Exercise prompt: Could you please repeat the entries below word for word, with the images left out?

BEGIN

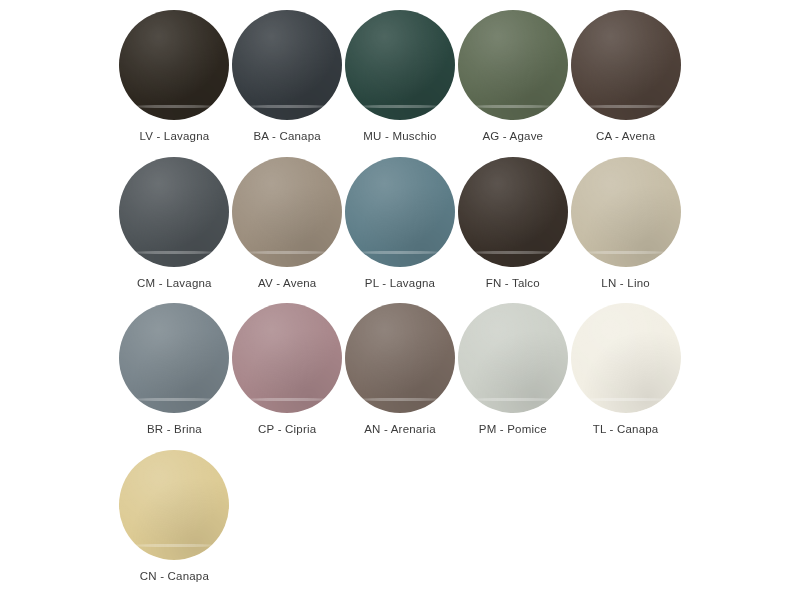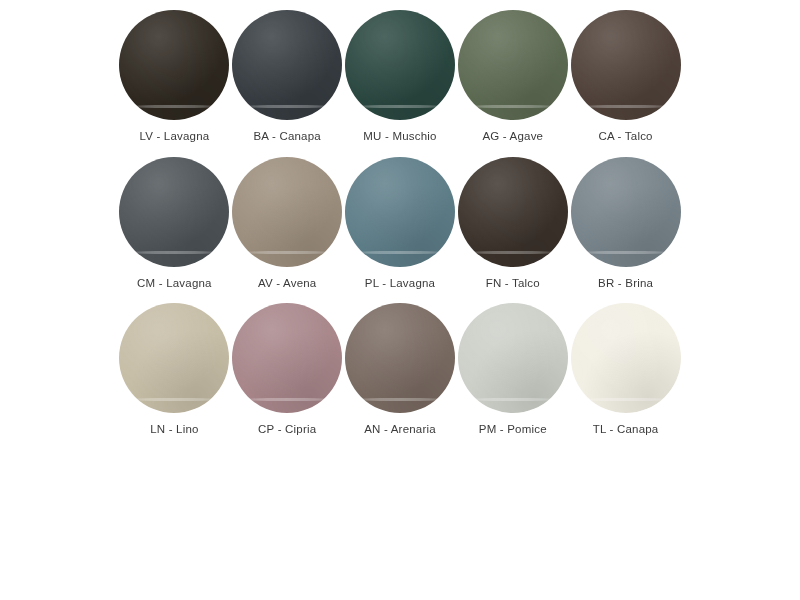--- a/index.html
+++ b/index.html
@@ -128,21 +128,21 @@
     <div class="swatch-disc-wrap">
       <div class="swatch-disc" style="background-color: rgb(93, 106, 82);"></div>
     </div>
     <div class="swatch-label">AG - Agave</div>
   </div>
 
   <div class="swatch-cell">
     <div class="swatch-disc-wrap">
       <div class="swatch-disc" style="background-color: rgb(80, 66, 58);"></div>
     </div>
-    <div class="swatch-label">CA - Talco</div>
+    <div class="swatch-label">CA - Avena</div>
   </div>
 
   <div class="swatch-cell">
     <div class="swatch-disc-wrap">
       <div class="swatch-disc" style="background-color: rgb(77, 83, 87);"></div>
     </div>
     <div class="swatch-label">CM - Lavagna</div>
   </div>
 
   <div class="swatch-cell">
@@ -161,34 +161,34 @@
 
   <div class="swatch-cell">
     <div class="swatch-disc-wrap">
       <div class="swatch-disc" style="background-color: rgb(59, 50, 43);"></div>
     </div>
     <div class="swatch-label">FN - Talco</div>
   </div>
 
   <div class="swatch-cell">
     <div class="swatch-disc-wrap">
+      <div class="swatch-disc" style="background-color: rgb(198, 189, 166);"></div>
+    </div>
+    <div class="swatch-label">LN - Lino</div>
+  </div>
+
+  <div class="swatch-cell">
+    <div class="swatch-disc-wrap">
       <div class="swatch-disc" style="background-color: rgb(119, 131, 138);"></div>
     </div>
     <div class="swatch-label">BR - Brina</div>
   </div>
 
   <div class="swatch-cell">
     <div class="swatch-disc-wrap">
-      <div class="swatch-disc" style="background-color: rgb(198, 189, 166);"></div>
-    </div>
-    <div class="swatch-label">LN - Lino</div>
-  </div>
-
-  <div class="swatch-cell">
-    <div class="swatch-disc-wrap">
       <div class="swatch-disc" style="background-color: rgb(168, 134, 138);"></div>
     </div>
     <div class="swatch-label">CP - Cipria</div>
   </div>
 
   <div class="swatch-cell">
     <div class="swatch-disc-wrap">
       <div class="swatch-disc" style="background-color: rgb(122, 107, 98);"></div>
     </div>
     <div class="swatch-label">AN - Arenaria</div>
@@ -201,14 +201,20 @@
     <div class="swatch-label">PM - Pomice</div>
   </div>
 
   <div class="swatch-cell">
     <div class="swatch-disc-wrap">
       <div class="swatch-disc" style="background-color: rgb(242, 239, 228);"></div>
     </div>
     <div class="swatch-label">TL - Canapa</div>
   </div>
 
+  <div class="swatch-cell">
+    <div class="swatch-disc-wrap">
+      <div class="swatch-disc" style="background-color: rgb(221, 203, 148);"></div>
+    </div>
+    <div class="swatch-label">CN - Canapa</div>
+  </div>
 
 </div>
 
 </body></html>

END

Response to the exercise:
--- a/index.html
+++ b/index.html
@@ -128,21 +128,21 @@
     <div class="swatch-disc-wrap">
       <div class="swatch-disc" style="background-color: rgb(93, 106, 82);"></div>
     </div>
     <div class="swatch-label">AG - Agave</div>
   </div>
 
   <div class="swatch-cell">
     <div class="swatch-disc-wrap">
       <div class="swatch-disc" style="background-color: rgb(80, 66, 58);"></div>
     </div>
-    <div class="swatch-label">CA - Talco</div>
+    <div class="swatch-label">CA - Avena</div>
   </div>
 
   <div class="swatch-cell">
     <div class="swatch-disc-wrap">
       <div class="swatch-disc" style="background-color: rgb(77, 83, 87);"></div>
     </div>
     <div class="swatch-label">CM - Lavagna</div>
   </div>
 
   <div class="swatch-cell">
@@ -161,34 +161,34 @@
 
   <div class="swatch-cell">
     <div class="swatch-disc-wrap">
       <div class="swatch-disc" style="background-color: rgb(59, 50, 43);"></div>
     </div>
     <div class="swatch-label">FN - Talco</div>
   </div>
 
   <div class="swatch-cell">
     <div class="swatch-disc-wrap">
+      <div class="swatch-disc" style="background-color: rgb(198, 189, 166);"></div>
+    </div>
+    <div class="swatch-label">LN - Lino</div>
+  </div>
+
+  <div class="swatch-cell">
+    <div class="swatch-disc-wrap">
       <div class="swatch-disc" style="background-color: rgb(119, 131, 138);"></div>
     </div>
     <div class="swatch-label">BR - Brina</div>
   </div>
 
   <div class="swatch-cell">
     <div class="swatch-disc-wrap">
-      <div class="swatch-disc" style="background-color: rgb(198, 189, 166);"></div>
-    </div>
-    <div class="swatch-label">LN - Lino</div>
-  </div>
-
-  <div class="swatch-cell">
-    <div class="swatch-disc-wrap">
       <div class="swatch-disc" style="background-color: rgb(168, 134, 138);"></div>
     </div>
     <div class="swatch-label">CP - Cipria</div>
   </div>
 
   <div class="swatch-cell">
     <div class="swatch-disc-wrap">
       <div class="swatch-disc" style="background-color: rgb(122, 107, 98);"></div>
     </div>
     <div class="swatch-label">AN - Arenaria</div>
@@ -201,14 +201,20 @@
     <div class="swatch-label">PM - Pomice</div>
   </div>
 
   <div class="swatch-cell">
     <div class="swatch-disc-wrap">
       <div class="swatch-disc" style="background-color: rgb(242, 239, 228);"></div>
     </div>
     <div class="swatch-label">TL - Canapa</div>
   </div>
 
+  <div class="swatch-cell">
+    <div class="swatch-disc-wrap">
+      <div class="swatch-disc" style="background-color: rgb(221, 203, 148);"></div>
+    </div>
+    <div class="swatch-label">CN - Canapa</div>
+  </div>
 
 </div>
 
 </body></html>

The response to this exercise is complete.